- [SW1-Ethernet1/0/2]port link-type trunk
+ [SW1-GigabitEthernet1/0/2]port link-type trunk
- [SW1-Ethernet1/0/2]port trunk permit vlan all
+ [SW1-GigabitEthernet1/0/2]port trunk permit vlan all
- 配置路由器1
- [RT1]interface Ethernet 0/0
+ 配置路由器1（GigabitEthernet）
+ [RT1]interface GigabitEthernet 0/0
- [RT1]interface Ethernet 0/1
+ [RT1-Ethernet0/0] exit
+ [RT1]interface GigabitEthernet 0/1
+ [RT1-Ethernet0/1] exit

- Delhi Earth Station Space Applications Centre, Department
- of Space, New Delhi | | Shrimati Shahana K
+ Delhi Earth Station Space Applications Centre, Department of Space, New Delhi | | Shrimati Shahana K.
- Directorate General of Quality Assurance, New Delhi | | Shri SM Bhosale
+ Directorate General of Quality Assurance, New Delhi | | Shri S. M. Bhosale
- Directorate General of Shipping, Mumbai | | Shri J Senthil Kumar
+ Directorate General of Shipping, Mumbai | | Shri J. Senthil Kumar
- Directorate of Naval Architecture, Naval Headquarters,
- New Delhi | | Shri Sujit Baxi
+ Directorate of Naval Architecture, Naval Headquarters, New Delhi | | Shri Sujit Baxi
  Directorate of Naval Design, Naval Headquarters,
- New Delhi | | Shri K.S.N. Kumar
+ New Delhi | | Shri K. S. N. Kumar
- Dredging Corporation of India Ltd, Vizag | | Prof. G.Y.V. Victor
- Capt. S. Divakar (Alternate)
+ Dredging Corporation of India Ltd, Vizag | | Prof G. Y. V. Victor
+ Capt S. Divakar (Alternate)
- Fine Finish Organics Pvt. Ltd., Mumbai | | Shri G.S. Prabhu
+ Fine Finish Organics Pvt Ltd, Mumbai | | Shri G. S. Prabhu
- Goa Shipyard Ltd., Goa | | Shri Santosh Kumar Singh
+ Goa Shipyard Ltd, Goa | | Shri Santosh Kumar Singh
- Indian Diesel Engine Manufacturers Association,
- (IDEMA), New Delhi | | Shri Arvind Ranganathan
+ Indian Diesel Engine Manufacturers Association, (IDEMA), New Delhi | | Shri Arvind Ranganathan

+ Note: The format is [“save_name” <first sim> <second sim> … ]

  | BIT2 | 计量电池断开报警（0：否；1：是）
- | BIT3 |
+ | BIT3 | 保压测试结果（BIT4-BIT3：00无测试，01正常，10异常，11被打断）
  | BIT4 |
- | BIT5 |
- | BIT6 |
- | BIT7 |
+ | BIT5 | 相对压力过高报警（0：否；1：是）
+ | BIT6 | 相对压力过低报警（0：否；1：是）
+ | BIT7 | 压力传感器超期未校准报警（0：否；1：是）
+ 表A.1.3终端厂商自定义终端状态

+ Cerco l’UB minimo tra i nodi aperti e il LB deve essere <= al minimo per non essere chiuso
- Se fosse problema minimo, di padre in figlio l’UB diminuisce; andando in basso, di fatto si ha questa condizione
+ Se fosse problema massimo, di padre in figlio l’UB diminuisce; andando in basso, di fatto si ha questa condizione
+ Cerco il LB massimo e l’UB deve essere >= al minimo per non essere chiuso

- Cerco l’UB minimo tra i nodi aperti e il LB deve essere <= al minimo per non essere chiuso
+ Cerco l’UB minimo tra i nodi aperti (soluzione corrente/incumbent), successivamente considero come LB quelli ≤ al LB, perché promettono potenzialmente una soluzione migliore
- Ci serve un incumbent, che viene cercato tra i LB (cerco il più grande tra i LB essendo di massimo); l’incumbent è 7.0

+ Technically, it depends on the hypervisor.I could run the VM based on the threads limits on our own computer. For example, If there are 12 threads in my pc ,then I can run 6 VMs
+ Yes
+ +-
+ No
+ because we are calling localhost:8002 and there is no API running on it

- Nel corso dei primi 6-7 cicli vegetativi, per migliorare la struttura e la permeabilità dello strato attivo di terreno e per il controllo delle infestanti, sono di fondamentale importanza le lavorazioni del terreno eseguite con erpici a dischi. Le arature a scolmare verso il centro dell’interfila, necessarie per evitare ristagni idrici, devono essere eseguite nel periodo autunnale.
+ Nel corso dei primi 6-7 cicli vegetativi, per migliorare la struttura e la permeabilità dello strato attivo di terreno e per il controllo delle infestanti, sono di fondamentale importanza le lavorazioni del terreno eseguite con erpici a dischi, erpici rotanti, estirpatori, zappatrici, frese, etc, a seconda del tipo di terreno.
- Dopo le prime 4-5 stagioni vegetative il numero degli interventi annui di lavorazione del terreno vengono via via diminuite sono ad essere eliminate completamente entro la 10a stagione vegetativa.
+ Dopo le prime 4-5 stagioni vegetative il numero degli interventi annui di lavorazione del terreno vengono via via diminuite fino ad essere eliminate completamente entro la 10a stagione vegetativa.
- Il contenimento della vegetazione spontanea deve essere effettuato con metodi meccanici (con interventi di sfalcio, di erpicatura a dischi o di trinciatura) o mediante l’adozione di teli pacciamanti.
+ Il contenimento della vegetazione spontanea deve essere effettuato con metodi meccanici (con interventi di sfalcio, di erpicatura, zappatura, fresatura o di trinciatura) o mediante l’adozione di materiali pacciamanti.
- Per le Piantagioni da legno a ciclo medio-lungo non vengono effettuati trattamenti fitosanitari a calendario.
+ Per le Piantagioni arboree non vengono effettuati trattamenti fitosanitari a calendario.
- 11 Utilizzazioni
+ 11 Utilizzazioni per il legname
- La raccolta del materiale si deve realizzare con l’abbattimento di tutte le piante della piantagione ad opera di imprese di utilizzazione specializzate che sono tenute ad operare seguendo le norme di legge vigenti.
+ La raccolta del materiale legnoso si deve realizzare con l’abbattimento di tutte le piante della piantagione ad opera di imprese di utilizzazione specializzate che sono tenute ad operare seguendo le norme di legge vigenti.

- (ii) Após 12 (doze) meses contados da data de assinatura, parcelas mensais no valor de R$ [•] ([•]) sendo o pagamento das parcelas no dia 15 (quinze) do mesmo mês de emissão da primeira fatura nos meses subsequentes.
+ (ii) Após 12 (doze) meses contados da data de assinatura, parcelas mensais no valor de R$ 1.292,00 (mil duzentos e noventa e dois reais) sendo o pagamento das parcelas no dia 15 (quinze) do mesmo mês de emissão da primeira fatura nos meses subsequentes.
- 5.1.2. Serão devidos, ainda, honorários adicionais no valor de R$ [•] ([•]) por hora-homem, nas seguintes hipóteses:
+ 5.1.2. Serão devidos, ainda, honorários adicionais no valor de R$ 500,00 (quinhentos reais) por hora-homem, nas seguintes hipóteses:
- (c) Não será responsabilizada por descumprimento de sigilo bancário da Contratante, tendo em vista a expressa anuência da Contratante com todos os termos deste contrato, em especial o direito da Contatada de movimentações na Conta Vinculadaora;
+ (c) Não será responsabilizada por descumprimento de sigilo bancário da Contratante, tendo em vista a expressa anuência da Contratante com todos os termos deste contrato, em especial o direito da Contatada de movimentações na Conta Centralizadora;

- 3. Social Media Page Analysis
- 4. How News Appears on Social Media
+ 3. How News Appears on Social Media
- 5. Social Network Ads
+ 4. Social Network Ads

*Task statement:* The full listing above should be restated word for word.

*Reply to the exercise:*
- [SW1-Ethernet1/0/2]port link-type trunk
+ [SW1-GigabitEthernet1/0/2]port link-type trunk
- [SW1-Ethernet1/0/2]port trunk permit vlan all
+ [SW1-GigabitEthernet1/0/2]port trunk permit vlan all
- 配置路由器1
- [RT1]interface Ethernet 0/0
+ 配置路由器1（GigabitEthernet）
+ [RT1]interface GigabitEthernet 0/0
- [RT1]interface Ethernet 0/1
+ [RT1-Ethernet0/0] exit
+ [RT1]interface GigabitEthernet 0/1
+ [RT1-Ethernet0/1] exit

- Delhi Earth Station Space Applications Centre, Department
- of Space, New Delhi | | Shrimati Shahana K
+ Delhi Earth Station Space Applications Centre, Department of Space, New Delhi | | Shrimati Shahana K.
- Directorate General of Quality Assurance, New Delhi | | Shri SM Bhosale
+ Directorate General of Quality Assurance, New Delhi | | Shri S. M. Bhosale
- Directorate General of Shipping, Mumbai | | Shri J Senthil Kumar
+ Directorate General of Shipping, Mumbai | | Shri J. Senthil Kumar
- Directorate of Naval Architecture, Naval Headquarters,
- New Delhi | | Shri Sujit Baxi
+ Directorate of Naval Architecture, Naval Headquarters, New Delhi | | Shri Sujit Baxi
  Directorate of Naval Design, Naval Headquarters,
- New Delhi | | Shri K.S.N. Kumar
+ New Delhi | | Shri K. S. N. Kumar
- Dredging Corporation of India Ltd, Vizag | | Prof. G.Y.V. Victor
- Capt. S. Divakar (Alternate)
+ Dredging Corporation of India Ltd, Vizag | | Prof G. Y. V. Victor
+ Capt S. Divakar (Alternate)
- Fine Finish Organics Pvt. Ltd., Mumbai | | Shri G.S. Prabhu
+ Fine Finish Organics Pvt Ltd, Mumbai | | Shri G. S. Prabhu
- Goa Shipyard Ltd., Goa | | Shri Santosh Kumar Singh
+ Goa Shipyard Ltd, Goa | | Shri Santosh Kumar Singh
- Indian Diesel Engine Manufacturers Association,
- (IDEMA), New Delhi | | Shri Arvind Ranganathan
+ Indian Diesel Engine Manufacturers Association, (IDEMA), New Delhi | | Shri Arvind Ranganathan

+ Note: The format is [“save_name” <first sim> <second sim> … ]

  | BIT2 | 计量电池断开报警（0：否；1：是）
- | BIT3 |
+ | BIT3 | 保压测试结果（BIT4-BIT3：00无测试，01正常，10异常，11被打断）
  | BIT4 |
- | BIT5 |
- | BIT6 |
- | BIT7 |
+ | BIT5 | 相对压力过高报警（0：否；1：是）
+ | BIT6 | 相对压力过低报警（0：否；1：是）
+ | BIT7 | 压力传感器超期未校准报警（0：否；1：是）
+ 表A.1.3终端厂商自定义终端状态

+ Cerco l’UB minimo tra i nodi aperti e il LB deve essere <= al minimo per non essere chiuso
- Se fosse problema minimo, di padre in figlio l’UB diminuisce; andando in basso, di fatto si ha questa condizione
+ Se fosse problema massimo, di padre in figlio l’UB diminuisce; andando in basso, di fatto si ha questa condizione
+ Cerco il LB massimo e l’UB deve essere >= al minimo per non essere chiuso

- Cerco l’UB minimo tra i nodi aperti e il LB deve essere <= al minimo per non essere chiuso
+ Cerco l’UB minimo tra i nodi aperti (soluzione corrente/incumbent), successivamente considero come LB quelli ≤ al LB, perché promettono potenzialmente una soluzione migliore
- Ci serve un incumbent, che viene cercato tra i LB (cerco il più grande tra i LB essendo di massimo); l’incumbent è 7.0

+ Technically, it depends on the hypervisor.I could run the VM based on the threads limits on our own computer. For example, If there are 12 threads in my pc ,then I can run 6 VMs
+ Yes
+ +-
+ No
+ because we are calling localhost:8002 and there is no API running on it

- Nel corso dei primi 6-7 cicli vegetativi, per migliorare la struttura e la permeabilità dello strato attivo di terreno e per il controllo delle infestanti, sono di fondamentale importanza le lavorazioni del terreno eseguite con erpici a dischi. Le arature a scolmare verso il centro dell’interfila, necessarie per evitare ristagni idrici, devono essere eseguite nel periodo autunnale.
+ Nel corso dei primi 6-7 cicli vegetativi, per migliorare la struttura e la permeabilità dello strato attivo di terreno e per il controllo delle infestanti, sono di fondamentale importanza le lavorazioni del terreno eseguite con erpici a dischi, erpici rotanti, estirpatori, zappatrici, frese, etc, a seconda del tipo di terreno.
- Dopo le prime 4-5 stagioni vegetative il numero degli interventi annui di lavorazione del terreno vengono via via diminuite sono ad essere eliminate completamente entro la 10a stagione vegetativa.
+ Dopo le prime 4-5 stagioni vegetative il numero degli interventi annui di lavorazione del terreno vengono via via diminuite fino ad essere eliminate completamente entro la 10a stagione vegetativa.
- Il contenimento della vegetazione spontanea deve essere effettuato con metodi meccanici (con interventi di sfalcio, di erpicatura a dischi o di trinciatura) o mediante l’adozione di teli pacciamanti.
+ Il contenimento della vegetazione spontanea deve essere effettuato con metodi meccanici (con interventi di sfalcio, di erpicatura, zappatura, fresatura o di trinciatura) o mediante l’adozione di materiali pacciamanti.
- Per le Piantagioni da legno a ciclo medio-lungo non vengono effettuati trattamenti fitosanitari a calendario.
+ Per le Piantagioni arboree non vengono effettuati trattamenti fitosanitari a calendario.
- 11 Utilizzazioni
+ 11 Utilizzazioni per il legname
- La raccolta del materiale si deve realizzare con l’abbattimento di tutte le piante della piantagione ad opera di imprese di utilizzazione specializzate che sono tenute ad operare seguendo le norme di legge vigenti.
+ La raccolta del materiale legnoso si deve realizzare con l’abbattimento di tutte le piante della piantagione ad opera di imprese di utilizzazione specializzate che sono tenute ad operare seguendo le norme di legge vigenti.

- (ii) Após 12 (doze) meses contados da data de assinatura, parcelas mensais no valor de R$ [•] ([•]) sendo o pagamento das parcelas no dia 15 (quinze) do mesmo mês de emissão da primeira fatura nos meses subsequentes.
+ (ii) Após 12 (doze) meses contados da data de assinatura, parcelas mensais no valor de R$ 1.292,00 (mil duzentos e noventa e dois reais) sendo o pagamento das parcelas no dia 15 (quinze) do mesmo mês de emissão da primeira fatura nos meses subsequentes.
- 5.1.2. Serão devidos, ainda, honorários adicionais no valor de R$ [•] ([•]) por hora-homem, nas seguintes hipóteses:
+ 5.1.2. Serão devidos, ainda, honorários adicionais no valor de R$ 500,00 (quinhentos reais) por hora-homem, nas seguintes hipóteses:
- (c) Não será responsabilizada por descumprimento de sigilo bancário da Contratante, tendo em vista a expressa anuência da Contratante com todos os termos deste contrato, em especial o direito da Contatada de movimentações na Conta Vinculadaora;
+ (c) Não será responsabilizada por descumprimento de sigilo bancário da Contratante, tendo em vista a expressa anuência da Contratante com todos os termos deste contrato, em especial o direito da Contatada de movimentações na Conta Centralizadora;

- 3. Social Media Page Analysis
- 4. How News Appears on Social Media
+ 3. How News Appears on Social Media
- 5. Social Network Ads
+ 4. Social Network Ads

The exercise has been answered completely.